--- START ---

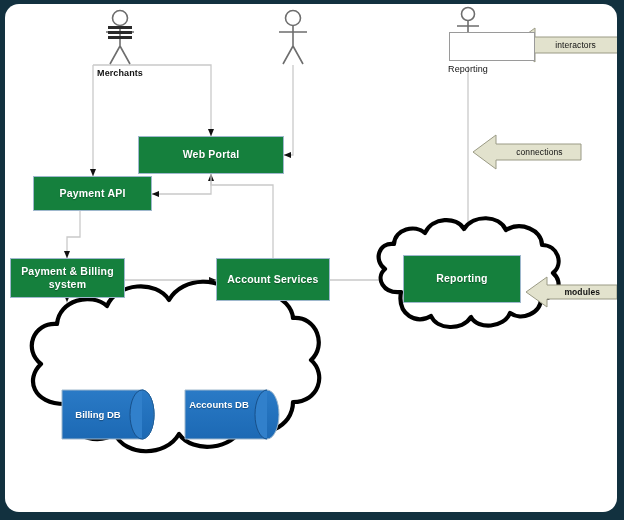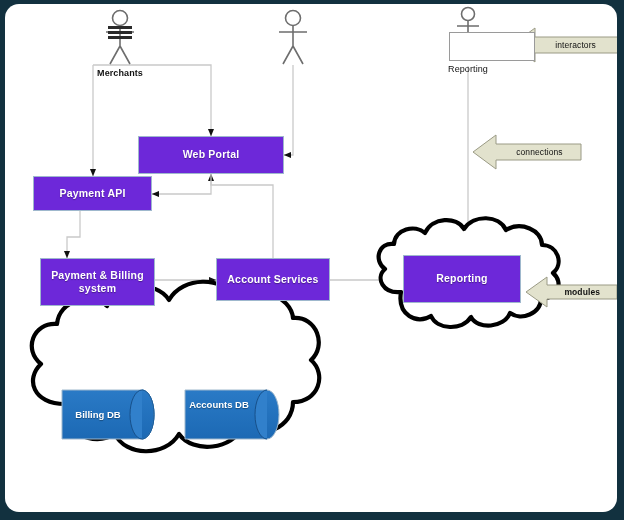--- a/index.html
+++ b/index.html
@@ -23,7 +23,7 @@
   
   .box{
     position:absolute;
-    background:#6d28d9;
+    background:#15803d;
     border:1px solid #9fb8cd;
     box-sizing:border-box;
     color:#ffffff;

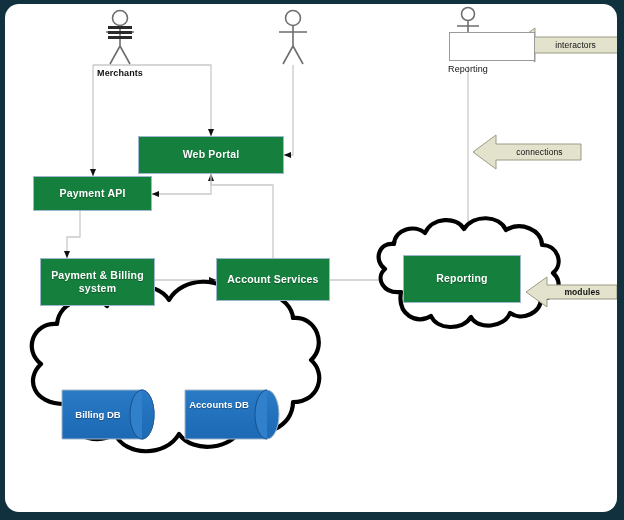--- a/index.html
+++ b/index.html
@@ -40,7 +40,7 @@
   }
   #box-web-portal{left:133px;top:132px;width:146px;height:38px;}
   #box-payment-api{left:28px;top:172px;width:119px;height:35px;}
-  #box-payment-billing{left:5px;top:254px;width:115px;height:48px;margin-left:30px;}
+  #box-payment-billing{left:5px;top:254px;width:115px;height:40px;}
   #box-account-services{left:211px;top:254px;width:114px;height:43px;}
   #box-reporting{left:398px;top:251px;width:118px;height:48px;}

--- END ---
--- START ---

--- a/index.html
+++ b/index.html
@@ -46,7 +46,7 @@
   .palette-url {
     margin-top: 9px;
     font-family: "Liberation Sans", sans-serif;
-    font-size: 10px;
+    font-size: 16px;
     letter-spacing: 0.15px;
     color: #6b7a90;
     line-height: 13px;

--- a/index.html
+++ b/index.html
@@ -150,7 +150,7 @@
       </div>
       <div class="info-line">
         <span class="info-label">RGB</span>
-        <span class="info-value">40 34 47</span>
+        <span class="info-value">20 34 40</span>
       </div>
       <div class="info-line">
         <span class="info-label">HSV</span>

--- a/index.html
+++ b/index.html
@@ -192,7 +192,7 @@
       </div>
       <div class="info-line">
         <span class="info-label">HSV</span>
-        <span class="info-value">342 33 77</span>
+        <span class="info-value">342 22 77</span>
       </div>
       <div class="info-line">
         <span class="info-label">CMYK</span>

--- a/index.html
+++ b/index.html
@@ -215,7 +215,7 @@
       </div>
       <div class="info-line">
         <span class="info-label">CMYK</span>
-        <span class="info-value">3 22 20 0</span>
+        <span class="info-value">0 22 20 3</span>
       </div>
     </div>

--- END ---
--- START ---

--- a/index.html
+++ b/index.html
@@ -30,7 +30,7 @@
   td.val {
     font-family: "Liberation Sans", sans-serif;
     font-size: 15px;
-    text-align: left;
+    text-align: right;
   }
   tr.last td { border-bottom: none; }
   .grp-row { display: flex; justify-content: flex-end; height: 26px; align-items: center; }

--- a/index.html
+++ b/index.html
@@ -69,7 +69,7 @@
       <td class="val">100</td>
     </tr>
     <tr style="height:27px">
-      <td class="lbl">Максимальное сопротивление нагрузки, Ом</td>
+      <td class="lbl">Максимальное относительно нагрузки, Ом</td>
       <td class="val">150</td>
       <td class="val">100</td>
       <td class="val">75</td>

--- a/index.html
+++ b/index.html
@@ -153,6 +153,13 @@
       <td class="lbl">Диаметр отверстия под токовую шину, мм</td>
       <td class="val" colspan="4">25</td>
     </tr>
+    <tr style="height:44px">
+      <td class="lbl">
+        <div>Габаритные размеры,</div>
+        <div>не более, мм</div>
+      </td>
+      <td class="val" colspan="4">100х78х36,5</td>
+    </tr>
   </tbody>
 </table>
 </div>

--- END ---

When the word "border" shows up in a line of the entries, report that line.

     border:1px solid #9fb8cd;
     box-sizing:border-box;
   tr.last td { border-bottom: none; }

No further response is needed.